Compatibility, editing, and storage
Choose PNG when current browsers, general-purpose apps, and transparent web graphics are the destination. Choose TIFF when a receiving editor, scanner workflow, print process, or archive explicitly requests that format and its expected variant has been confirmed.
Both formats can produce larger files than lossy photographic delivery formats. The actual size depends on dimensions, pixel complexity, compression, and encoder behavior. Measure representative files instead of assuming that one lossless extension always stores fewer bytes.
What changes in either direction
PNG to TIFF can preserve decoded pixels through a lossless destination policy, but it does not invent professional metadata, layers, or print preparation absent from the PNG. The new container should be opened in the intended receiving application before production use.
TIFF to PNG creates a broadly readable raster result from the decoded image. TIFF-specific structure or metadata may not carry across, and a multi-image source may require separate treatment. Keep the TIFF master and inspect transparency, dimensions, and color appearance in the PNG.

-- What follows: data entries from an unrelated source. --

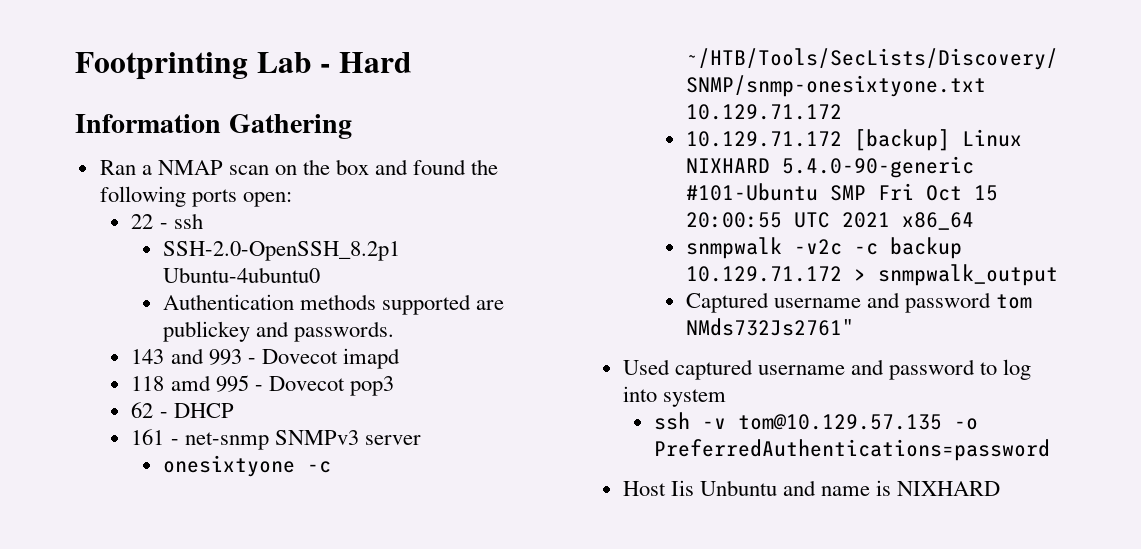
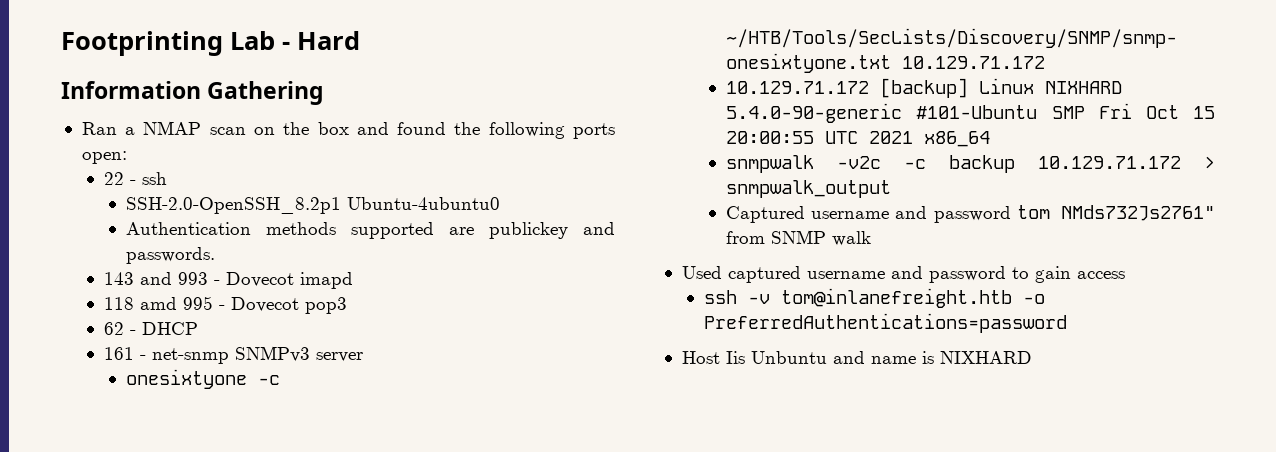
- Captured username and password tom NMds732Js2761"
+ Captured username and password tom NMds732Js2761" from SNMP walk
- Used captured username and password to log into system
+ Used captured username and password to gain access
- ssh -v tom@10.129.57.135 -o PreferredAuthentications=password
+ ssh -v tom@inlanefreight.htb -o PreferredAuthentications=password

Format capability and current encoder policy
PNG format capability
As a file format, PNG stores raster graphics losslessly and can preserve an alpha transparency channel. Lossless; photographic files can be large. It is best suited to logos, screenshots, diagrams, and graphics with transparent edges. These capabilities describe the format itself, not a promise about a particular encoder.
Current ForgeConvert PNG output policy
Lossless PNG encoding preserves decoded pixel values and alpha. Normal output metadata is stripped.
TIFF format capability
As a file format, TIFF is a flexible raster container commonly used for high-fidelity interchange and archival workflows. Normally lossless in ForgeConvert; output files can be large. It is best suited to print production, scanning, and master images where file size is secondary. These capabilities describe the format itself, not a promise about a particular encoder.

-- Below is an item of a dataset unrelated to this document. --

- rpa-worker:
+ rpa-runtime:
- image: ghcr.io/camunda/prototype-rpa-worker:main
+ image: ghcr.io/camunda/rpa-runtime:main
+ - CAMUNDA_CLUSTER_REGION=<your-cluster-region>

Current ForgeConvert TIFF output policy
Lossless LZW compression creates a high-fidelity TIFF. Normal output metadata is stripped.
For PNG vs TIFF: Which Lossless Format Fits Your Workflow?, the current workflow does not permanently store uploaded or converted files, accepts up to 20 files of 8 MB each, limits decoded images to 40 megapixels, and allows 15 seconds for processing. These operating limits come from the active converter configuration.
Convert an image
See also
Related guides
Related comparison pages
Frequently asked questions
Are PNG and TIFF both lossless?
Both can use lossless storage, but TIFF is a flexible container and its actual encoding depends on how the file was created.
Is TIFF better than PNG for websites?
Usually not for ordinary browser delivery; PNG has more direct web support, while TIFF is commonly used in professional interchange workflows.
Does TIFF to PNG preserve every TIFF feature?
No. Visible decoded pixels may transfer, but container-specific metadata, multiple images, or other structure may not be represented.